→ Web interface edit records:
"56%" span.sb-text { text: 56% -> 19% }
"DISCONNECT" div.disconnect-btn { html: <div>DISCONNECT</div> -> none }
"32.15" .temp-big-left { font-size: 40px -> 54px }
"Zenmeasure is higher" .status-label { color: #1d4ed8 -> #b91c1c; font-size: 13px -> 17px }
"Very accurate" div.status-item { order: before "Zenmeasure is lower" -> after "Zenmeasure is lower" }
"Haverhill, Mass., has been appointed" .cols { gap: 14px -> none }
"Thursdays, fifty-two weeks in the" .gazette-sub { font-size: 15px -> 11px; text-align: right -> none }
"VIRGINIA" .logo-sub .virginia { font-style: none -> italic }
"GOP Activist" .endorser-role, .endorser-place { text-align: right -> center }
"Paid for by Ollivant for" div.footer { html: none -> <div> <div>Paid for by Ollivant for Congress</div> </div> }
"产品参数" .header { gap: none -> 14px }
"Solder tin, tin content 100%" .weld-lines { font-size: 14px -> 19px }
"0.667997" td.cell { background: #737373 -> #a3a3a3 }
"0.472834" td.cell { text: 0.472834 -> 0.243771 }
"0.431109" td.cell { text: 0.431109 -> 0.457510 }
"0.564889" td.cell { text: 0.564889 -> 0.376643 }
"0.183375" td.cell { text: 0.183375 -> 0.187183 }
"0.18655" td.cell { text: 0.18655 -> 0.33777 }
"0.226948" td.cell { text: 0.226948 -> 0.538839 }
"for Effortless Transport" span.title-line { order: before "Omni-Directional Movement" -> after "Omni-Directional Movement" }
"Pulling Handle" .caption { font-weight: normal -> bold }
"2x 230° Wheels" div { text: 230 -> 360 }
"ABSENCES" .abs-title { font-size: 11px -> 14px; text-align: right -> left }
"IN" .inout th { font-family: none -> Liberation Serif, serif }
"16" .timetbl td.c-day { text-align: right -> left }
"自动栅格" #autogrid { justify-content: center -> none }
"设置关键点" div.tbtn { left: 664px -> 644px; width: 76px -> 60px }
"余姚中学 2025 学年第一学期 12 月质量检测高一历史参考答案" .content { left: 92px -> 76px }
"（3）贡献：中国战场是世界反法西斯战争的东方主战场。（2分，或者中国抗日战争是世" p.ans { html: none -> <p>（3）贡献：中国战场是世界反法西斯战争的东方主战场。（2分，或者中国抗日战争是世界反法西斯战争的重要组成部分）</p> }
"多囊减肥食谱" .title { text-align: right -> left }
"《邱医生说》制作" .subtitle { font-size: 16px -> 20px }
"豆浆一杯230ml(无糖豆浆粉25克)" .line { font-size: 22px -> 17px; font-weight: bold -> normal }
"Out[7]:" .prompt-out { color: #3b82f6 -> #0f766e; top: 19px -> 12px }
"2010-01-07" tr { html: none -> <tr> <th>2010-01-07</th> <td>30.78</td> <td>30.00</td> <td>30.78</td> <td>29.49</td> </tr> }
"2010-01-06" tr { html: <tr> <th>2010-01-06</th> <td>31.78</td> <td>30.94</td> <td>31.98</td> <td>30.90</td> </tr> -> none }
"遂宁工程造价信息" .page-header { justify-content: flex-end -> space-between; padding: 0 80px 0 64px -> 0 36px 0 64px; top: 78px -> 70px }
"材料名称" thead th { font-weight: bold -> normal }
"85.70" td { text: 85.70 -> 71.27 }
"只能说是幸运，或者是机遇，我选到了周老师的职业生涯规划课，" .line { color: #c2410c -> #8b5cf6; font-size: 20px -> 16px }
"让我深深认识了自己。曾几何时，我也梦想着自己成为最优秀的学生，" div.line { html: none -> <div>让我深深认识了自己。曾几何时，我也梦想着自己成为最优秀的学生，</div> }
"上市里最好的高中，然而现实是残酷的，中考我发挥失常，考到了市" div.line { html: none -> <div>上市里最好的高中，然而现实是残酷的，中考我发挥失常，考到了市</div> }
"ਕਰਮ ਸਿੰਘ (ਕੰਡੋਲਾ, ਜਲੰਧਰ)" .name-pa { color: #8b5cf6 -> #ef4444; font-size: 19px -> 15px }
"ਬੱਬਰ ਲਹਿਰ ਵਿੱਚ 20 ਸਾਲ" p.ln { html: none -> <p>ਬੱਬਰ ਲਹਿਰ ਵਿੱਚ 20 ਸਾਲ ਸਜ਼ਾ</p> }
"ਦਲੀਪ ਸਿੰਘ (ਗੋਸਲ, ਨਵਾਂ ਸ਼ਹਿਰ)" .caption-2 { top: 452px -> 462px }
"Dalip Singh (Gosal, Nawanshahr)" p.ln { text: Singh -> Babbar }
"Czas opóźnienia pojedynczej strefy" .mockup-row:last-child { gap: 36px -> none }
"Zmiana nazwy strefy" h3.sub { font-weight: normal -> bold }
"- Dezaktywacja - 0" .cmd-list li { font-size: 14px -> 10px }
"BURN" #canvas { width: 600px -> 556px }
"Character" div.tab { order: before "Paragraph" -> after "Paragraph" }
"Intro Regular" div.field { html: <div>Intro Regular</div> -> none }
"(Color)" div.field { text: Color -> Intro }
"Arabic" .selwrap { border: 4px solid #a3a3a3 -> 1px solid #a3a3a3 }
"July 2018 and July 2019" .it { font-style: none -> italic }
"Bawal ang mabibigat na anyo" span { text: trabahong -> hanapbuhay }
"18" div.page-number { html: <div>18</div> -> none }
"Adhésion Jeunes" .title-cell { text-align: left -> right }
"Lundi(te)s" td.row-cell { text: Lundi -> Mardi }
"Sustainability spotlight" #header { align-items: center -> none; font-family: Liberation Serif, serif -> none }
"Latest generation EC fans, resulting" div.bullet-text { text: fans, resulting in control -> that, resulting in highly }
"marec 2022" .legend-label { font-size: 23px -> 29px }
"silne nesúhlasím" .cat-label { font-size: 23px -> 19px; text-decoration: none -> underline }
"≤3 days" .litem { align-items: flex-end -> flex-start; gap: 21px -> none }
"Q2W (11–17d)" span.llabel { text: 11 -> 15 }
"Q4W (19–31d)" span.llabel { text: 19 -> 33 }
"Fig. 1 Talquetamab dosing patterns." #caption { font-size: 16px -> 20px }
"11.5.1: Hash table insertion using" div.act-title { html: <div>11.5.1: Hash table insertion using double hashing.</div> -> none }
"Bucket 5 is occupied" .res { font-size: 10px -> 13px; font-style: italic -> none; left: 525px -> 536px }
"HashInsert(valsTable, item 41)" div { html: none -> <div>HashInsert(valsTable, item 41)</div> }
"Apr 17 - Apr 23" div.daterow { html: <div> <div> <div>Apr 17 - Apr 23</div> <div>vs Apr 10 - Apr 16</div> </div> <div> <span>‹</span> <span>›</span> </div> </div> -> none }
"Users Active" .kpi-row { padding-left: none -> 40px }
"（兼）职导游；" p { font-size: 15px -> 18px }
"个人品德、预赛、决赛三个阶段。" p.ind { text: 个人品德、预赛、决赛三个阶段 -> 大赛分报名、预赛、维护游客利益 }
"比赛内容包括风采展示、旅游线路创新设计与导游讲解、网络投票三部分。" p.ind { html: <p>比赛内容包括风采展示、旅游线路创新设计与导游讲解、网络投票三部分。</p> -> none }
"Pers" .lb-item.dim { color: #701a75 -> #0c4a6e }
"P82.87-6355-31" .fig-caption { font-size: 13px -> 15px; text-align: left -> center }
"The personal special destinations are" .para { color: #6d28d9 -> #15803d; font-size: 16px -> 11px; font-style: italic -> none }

→ What the task requires: Copy out every line of the entries where the string "family" shows up.

→ Answer space:
"IN" .inout th { font-family: none -> Liberation Serif, serif }
"Sustainability spotlight" #header { align-items: center -> none; font-family: Liberation Serif, serif -> none }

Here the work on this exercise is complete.